The Potential for Future Problems
While the GDPR is certainly a step in the right direction for consumers, it's not perfect. Critics of the GDPR are quick to point out serious issues – including problems that affect most modern backup software.
According to article 17 in the GDPR, the right to erasure requirements, sometimes referred to as "the right to be forgotten," states that all EU citizens maintain the right to have their personal data erased at any time. While the right is not absolute and there are some restrictions, some IT experts are concerned about the average company's ability to comply with such requests in the future.

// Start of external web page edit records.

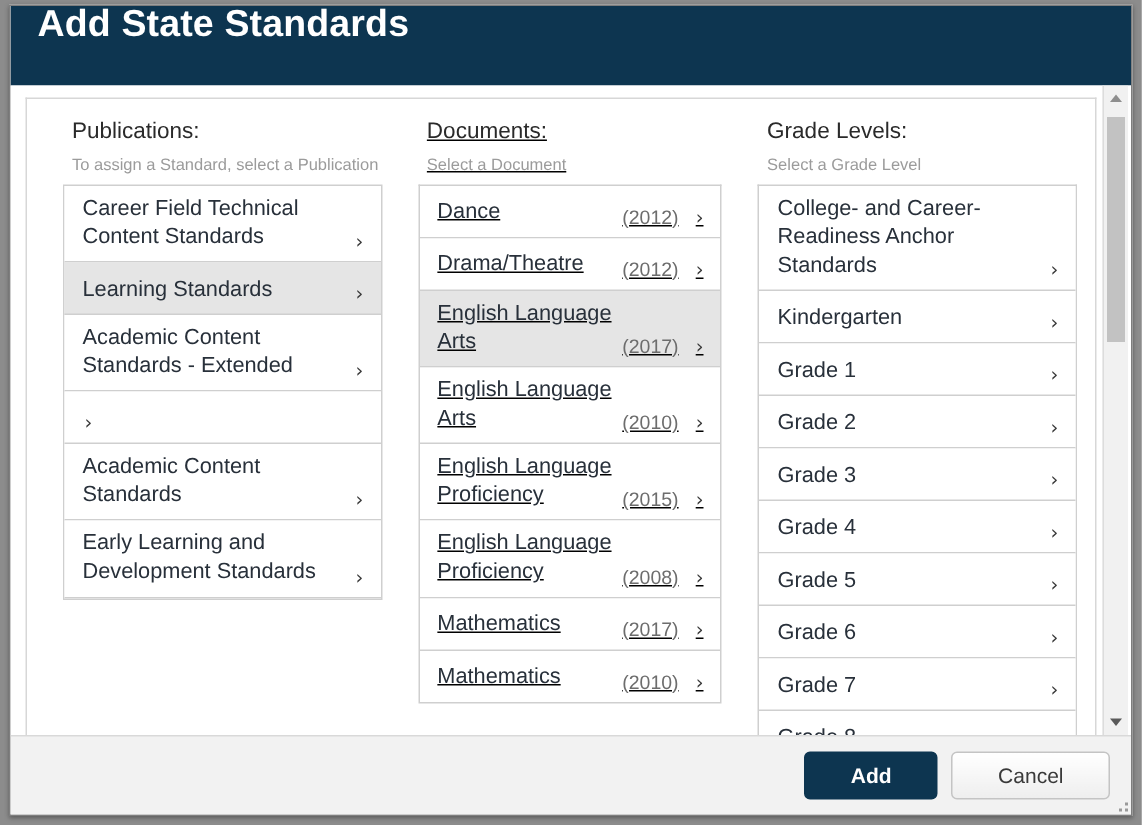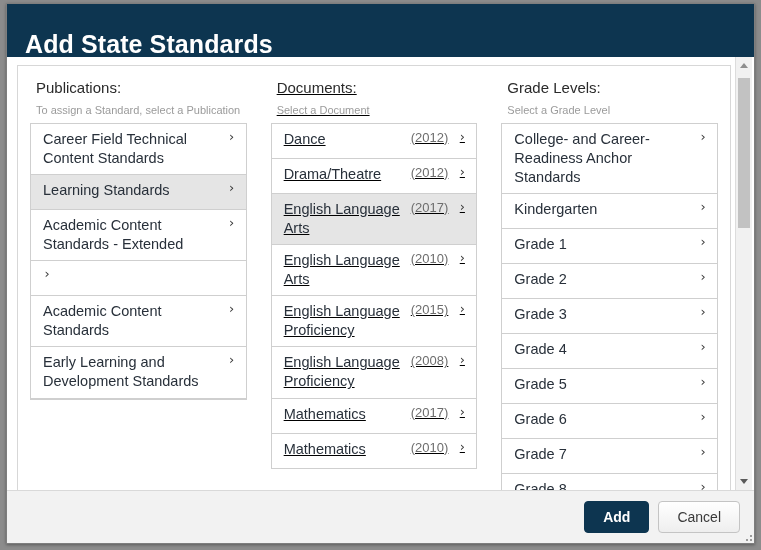--- a/index.html
+++ b/index.html
@@ -37,7 +37,7 @@
     min-height: 53px;
     background: #0d3550;
     display: flex;
-    align-items: flex-end;
+    align-items: flex-start;
     padding: 0 0 0 18px;
     box-sizing: border-box;
   }

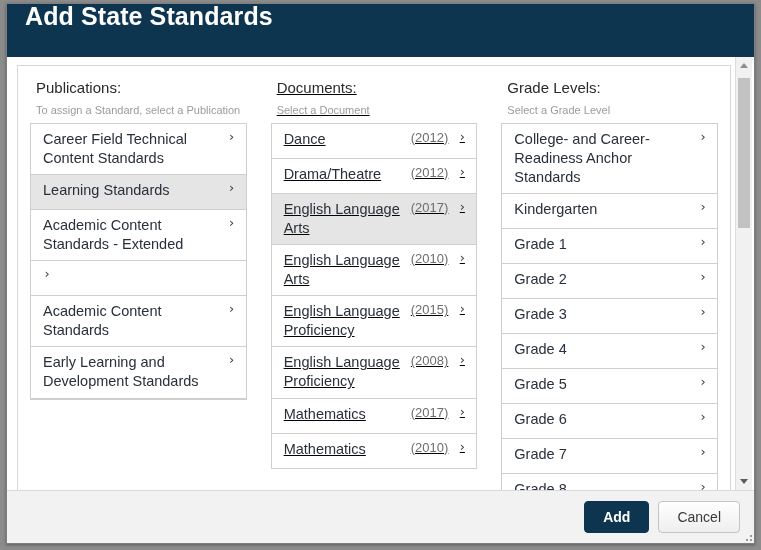--- a/index.html
+++ b/index.html
@@ -67,6 +67,7 @@
     border-bottom: none;
     box-sizing: border-box;
     overflow: hidden;
+    padding-left: 12px;
   }
   .columns {
     display: flex;

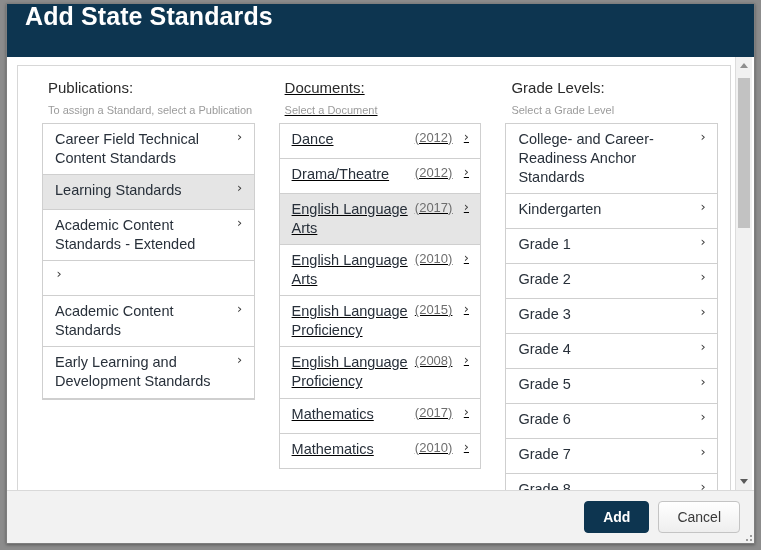--- a/index.html
+++ b/index.html
@@ -108,7 +108,7 @@
   .row {
     position: relative;
     display: flex;
-    align-items: flex-start;
+    align-items: flex-end;
     min-height: 35px;
     border-bottom: 1px solid #cfcfcf;
     background: #ffffff;

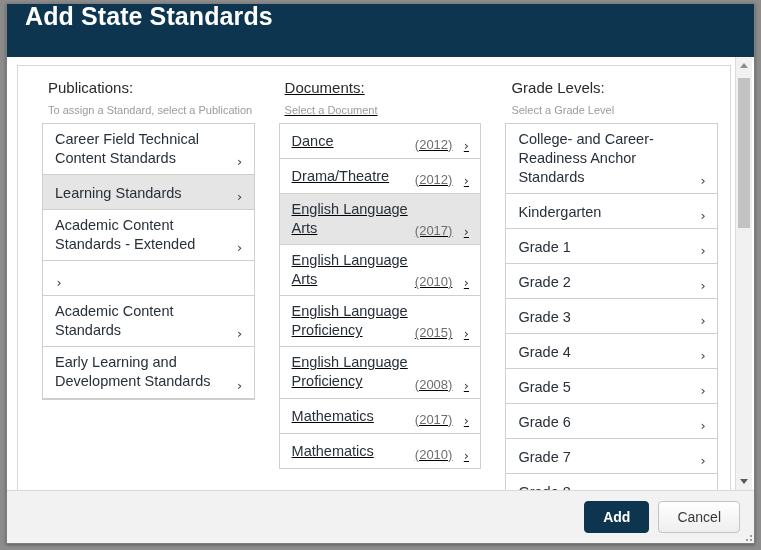--- a/index.html
+++ b/index.html
@@ -197,7 +197,7 @@
     font-family: "Liberation Sans", sans-serif;
     font-size: 14px;
     border-radius: 4px;
-    padding: 7px 18px;
+    padding: 7px 30px;
     cursor: pointer;
     box-sizing: border-box;
     line-height: 1.2;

Most backup and restoration programs aren't sophisticated enough to implement GDPR compliance. They simply don't have the functionality needed to examine records and erase them in this capacity. Moreover, some companies use drive snapshots to backup their data. While the GDPR standards obviously apply to typical backup activities, the laws aren't as clear when dealing with snapshots.
Following the Guidelines
There are still some challenges to overcome, but the GDPR – or at least some form of it – could be adopted by other countries in the near future. It's important to get it right now; or else we might never reach the top of that uphill battle.